§ Sir John Hall
On a point of order, Mr. Speaker. It is becoming increasingly apparent that unless one has tabled a Question within the first three Questions to the Prime Minister, it is becoming impossible to have one's Question answered. Is it not possible to limit or discourage the length of answers, or to limit the number of supplementary questions—or, alternatively, without wishing to be accused of masochism, may I suggest increasing the length of time available for Prime Minister's Questions, otherwise many of us who wish to question the right hon. Gentleman will have no opportunity to do so?
§ Mr. Michael McNair-Wilson
Further to that point of order, Mr. Speaker. You may have noticed that when Parliament was to be broadcast one of the articles in Radio Times suggested that about 15 Questions could be expected to be taken on Tuesdays and Thursdays—I am referring to ordinary Questions rather than to Questions to the Prime Minister—and 20 Questions on Mondays and Wednesdays. Is this now your ruling, Sir, or can we hope that perhaps a rather higher number of Questions can be taken in future?
§ Mr. Greville Janner
Further to that point of order, Mr. Speaker. When reviewing the policy of Questions to the Prime Minister, will you also review the ridiculous convention which ensures that we have to ask strange Questions in order to have any hope whatever of their even being answered?
§ Mr. Tapsell
Further to that point of order, Mr. Speaker. May I put a slightly 239 different point of view—namely, that many of us feel that the increasing wish of the Chair over the years to take Question Time as fast as possible, and the practice which has tended to grow up in recent years that no backbencher is ever allowed a second supplementary question, works very much to the benefit of Ministers of the day, and that we do not wish to see Question Time taken any faster than it is at present?
§ Mr. Skinner
Further to that point of order, Mr. Speaker. In view of the exchanges which have already taken place, will you take it from me that I take the opposite view, because I tend to get the impression that Question Time is pretty much as it has been over the past five years? In contrast to the point made at the beginning of these exchanges, could I remind the House that today Questions Q1, Q2 and Q3 to the Prime Minister were taken with Q19, which is in my name, because Mr. Speaker had the good sense to link it with 01, though the Prime Minister had refused to link it in accordance with previous rulings? Therefore, on this occasion, Mr. Speaker, I think that you can leave well alone.
§ Mr. Cormack
Further to that point of order, Mr. Speaker. Does it improve one's chances of being called if one does not wear a tie?
§ Mr. Tebbit
Without attempting to take sides on this issue, may I suggest, Mr. Speaker, that you look back on the number of Questions that have been answered at different times? You may find that when the Prime Minister was away and the Lord President was answering, we dealt with Questions very swiftly and on several occasions my hon. Friends and I actually received answers.
§ Mr. Fairbairn
Further to that point of order, Mr. Speaker. As the Prime Minister has studiously avoided answering any Questions, perhaps I may suggest that his Question Time should be shortened rather than lengthened.
§ Mr. James Johnson
Without taking sides in this matter and without stigmatising any hon. Member, is it not a historical fact, Mr. Speaker, that years ago we dealt with 80 and sometimes 90 Questions daily and that on one historic occasion we reached three figures?
§ Mr. Kelley
On a point of order. Mr. Speaker. My right hon. Friend the Prime Minister has evaded an important question about matters which are likely to be dealt with at a late hour of this day namely, the 12 Members of this House who are to be selected by a body which is not constituted as part of this House to represent the opinions of this House in the European Assembly. I should like to know why we have not been allowed to ask questions about this matter and whether there will be an opportunity to do so on a future occasion?
§ Mr. Speaker
That is rather a different point of order.

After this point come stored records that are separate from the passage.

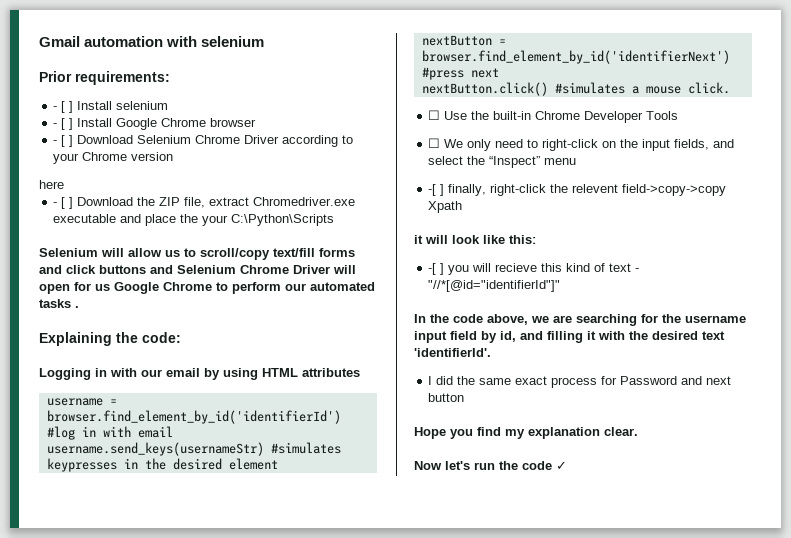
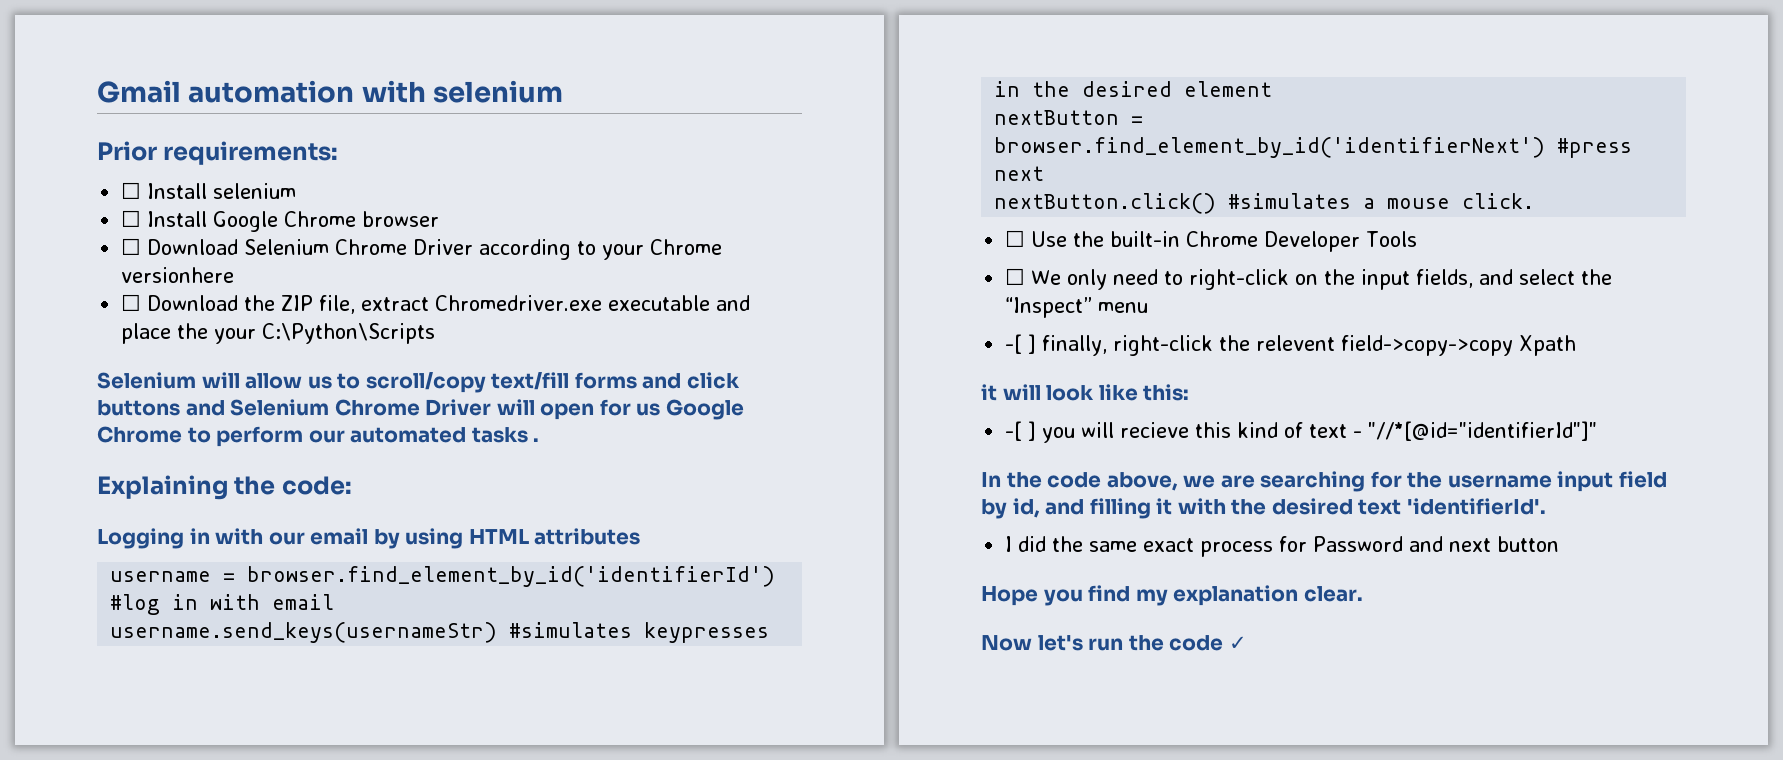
[53,101,74,113] - [ ] -> [121,182,142,199] ☐
[53,118,74,130] - [ ] -> [121,210,142,227] ☐
[53,135,74,147] - [ ] -> [121,238,142,255] ☐
[131,152,174,161] [39,180,64,189] [53,197,74,209] version // here // - [ ] -> [121,267,235,283] [121,294,142,311] versionhere // ☐

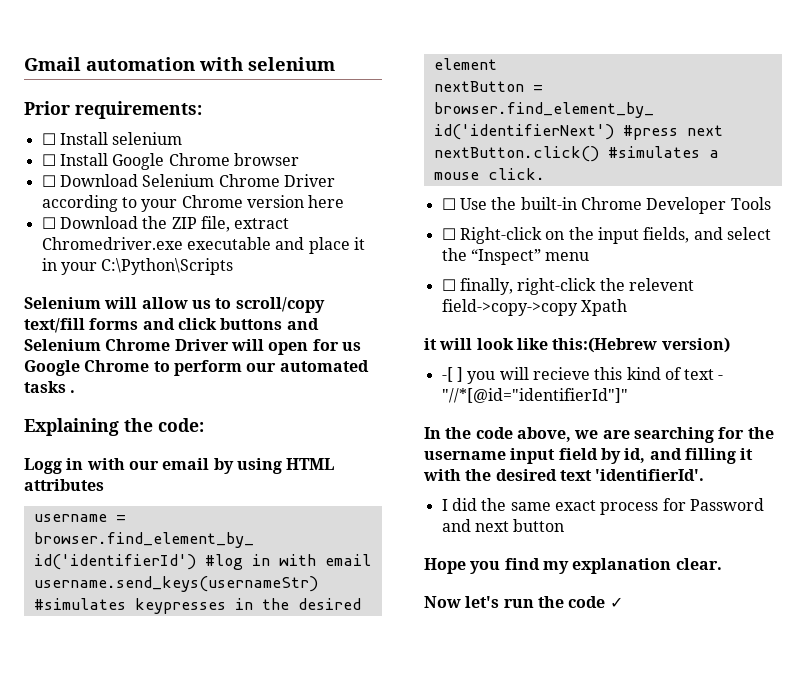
[121,267,235,283] versionhere -> [246,195,345,208] version here
[177,323,209,339] the -> [353,237,365,250] [41,258,57,271] it in
[97,528,184,549] Logging -> [24,458,62,474] Logg
[1031,269,1290,290] We only need to right-click -> [459,227,542,244] Right-click
[1005,334,1037,354] -[ ] -> [441,279,456,291] ☐
[1143,384,1190,401] this: -> [552,337,730,353] this:(Hebrew version)

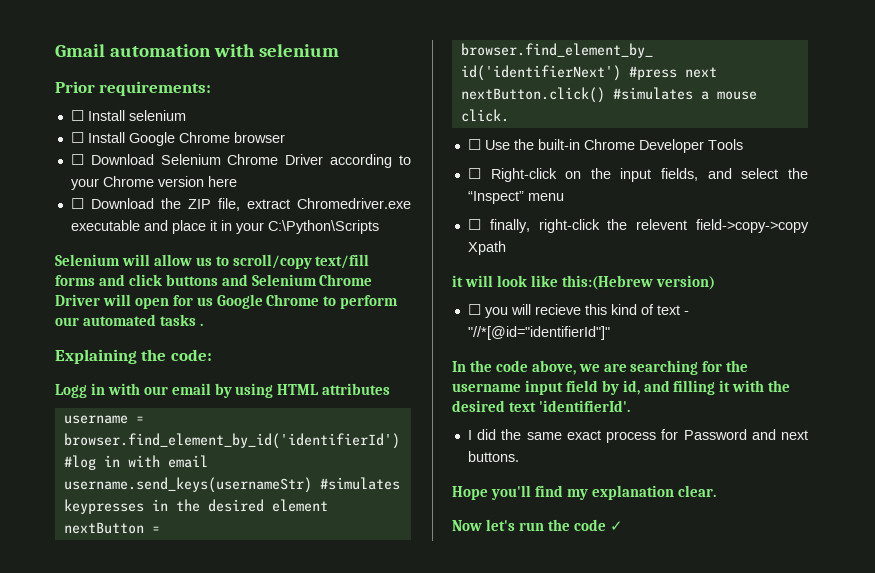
[441,367,463,382] -[ ] -> [467,304,481,315] ☐
[513,519,565,532] button -> [467,451,519,462] buttons.
[470,561,501,574] you -> [490,485,531,500] you'll

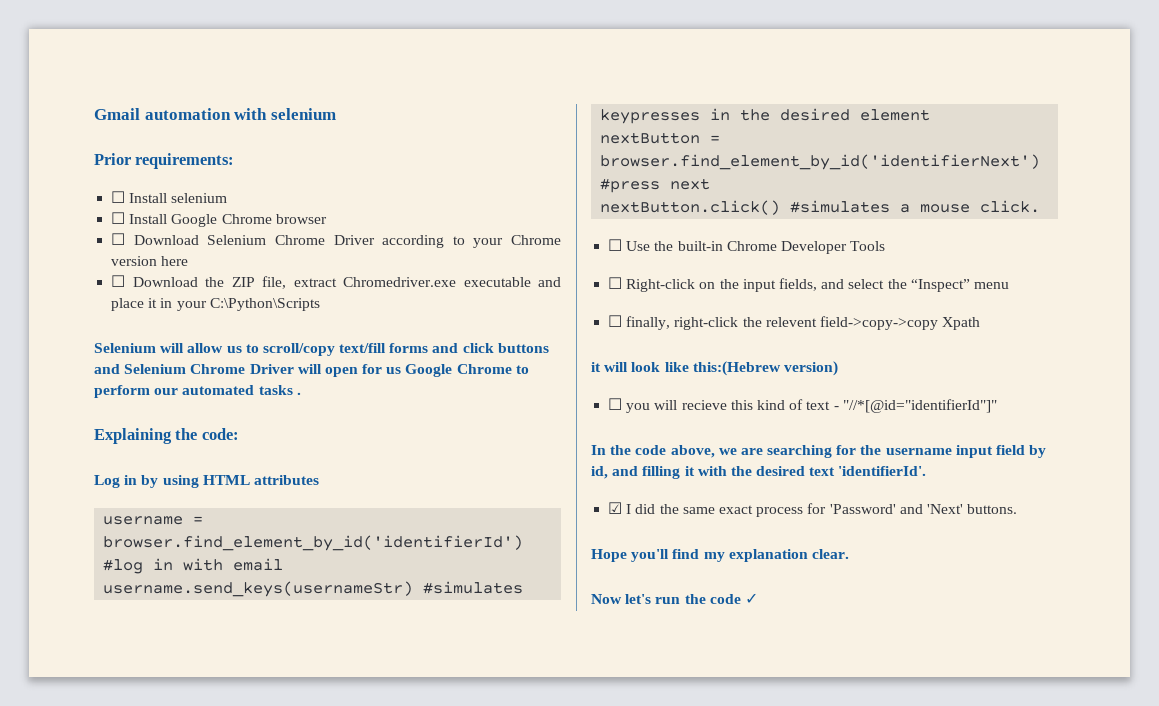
[55,383,211,398] Logg in with our email -> [94,475,138,488] Log in
(630, 406) none -> [608,502,623,514] ☑
[683,429,808,440] Password and next -> [829,504,963,514] 'Password' and 'Next'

First, I shall deal with the various points of order about Question Time. The one sound answer is: short questions and short answers. However, the idea that the House of Commons can discharge its duty of questioning the executive by dealing with Questions very quickly makes matters very easy for Ministers. The fewer the supplementary questions, the quicker we go and the better it is for Ministers. I have always taken the view that one should try to probe the position of Ministers even if it means four or five supplementary questions. The mathematical argument about getting through 40 Questions, for example, with Ministers getting away with it apparently without having to give an answer at all, is not the right solution. I speak as one who answered Questions for quite a long time.
§ The Prime Minister (Mr. Harold Wilson)
Further to the point of order raised by my hon. Friend the Member for Don Valley (Mr. Kelley) about the European Assembly, Mr. Speaker. It is a matter for this House because the list has to be approved by this House. It has long been understood in relation to both the Council of Europe and other overseas assemblies that the names are selected by the individual parties concerned, but they require approval by this House and this will happen in this case.
§ Mr. Speaker
May I conclude what I was trying to say? The possibility of lengthening the time for Prime Minister's 241 Questions is a matter for the House and not for me. It may have been noticed that today I prolonged Prime Minister's Questions by seven minutes.